* [What you have to do]
Give back, exactly as written, the lines from the first line of the data below through the line with "[183,89,324,107] Javascript coders.", and omit the pictures.

- Opening Delimiter -

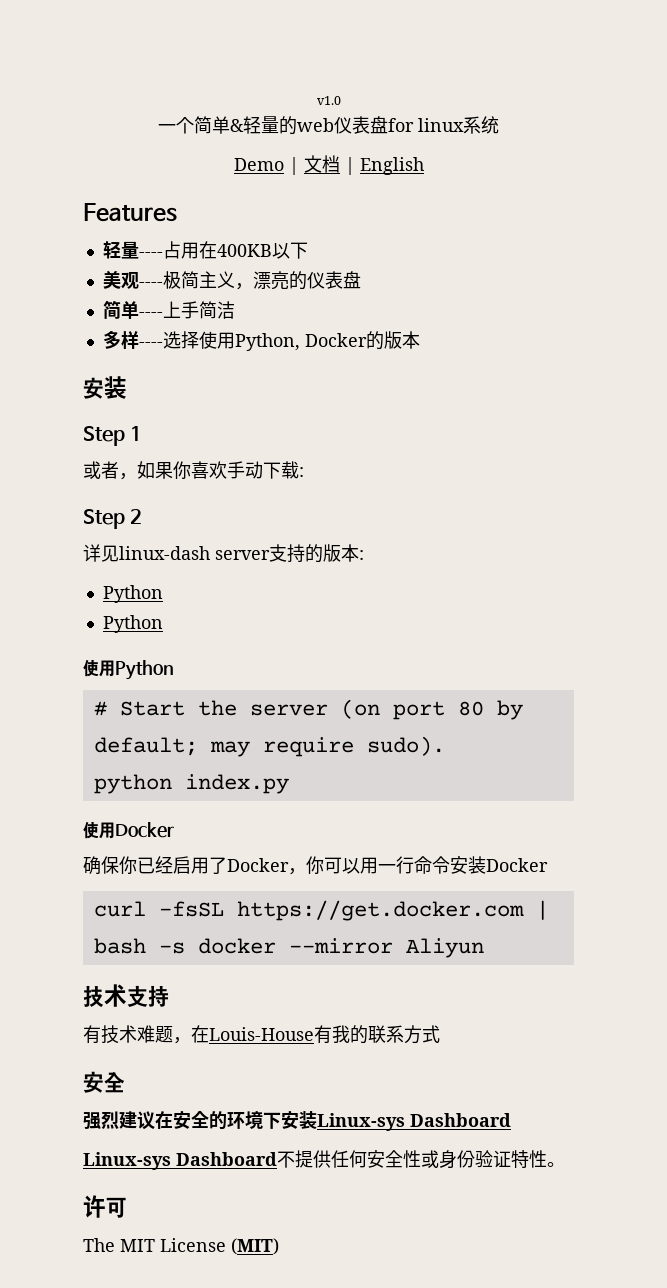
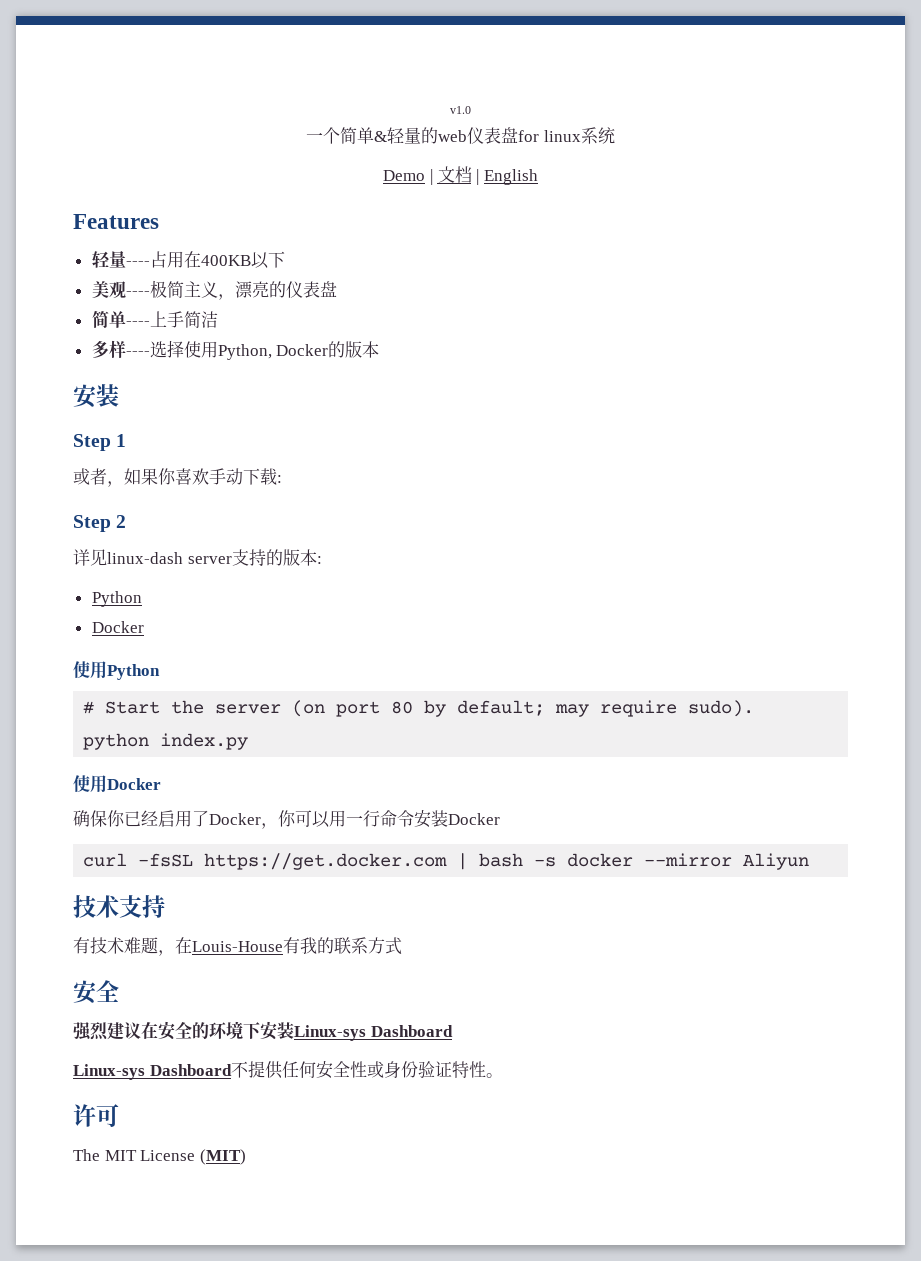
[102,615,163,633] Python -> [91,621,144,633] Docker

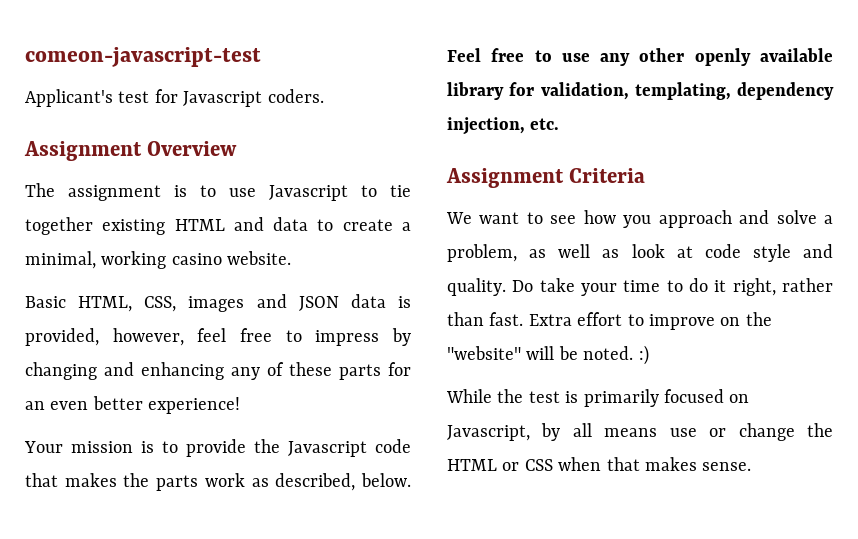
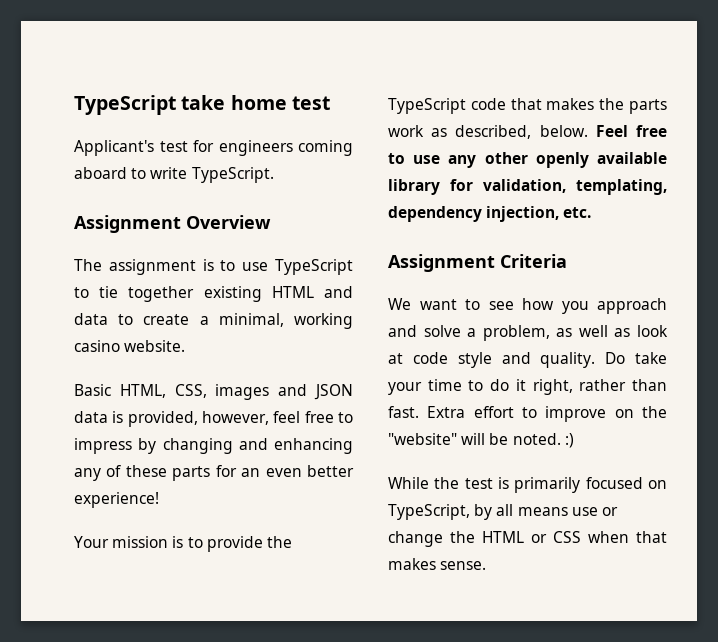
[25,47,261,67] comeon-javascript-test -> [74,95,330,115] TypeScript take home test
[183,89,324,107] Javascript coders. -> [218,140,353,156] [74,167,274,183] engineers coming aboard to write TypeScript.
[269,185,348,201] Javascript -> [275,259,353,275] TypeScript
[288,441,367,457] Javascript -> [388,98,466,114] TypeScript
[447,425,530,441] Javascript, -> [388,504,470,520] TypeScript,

- Closing Delimiter -

* [Result of the task]
[102,615,163,633] Python -> [91,621,144,633] Docker

[25,47,261,67] comeon-javascript-test -> [74,95,330,115] TypeScript take home test
[183,89,324,107] Javascript coders. -> [218,140,353,156] [74,167,274,183] engineers coming aboard to write TypeScript.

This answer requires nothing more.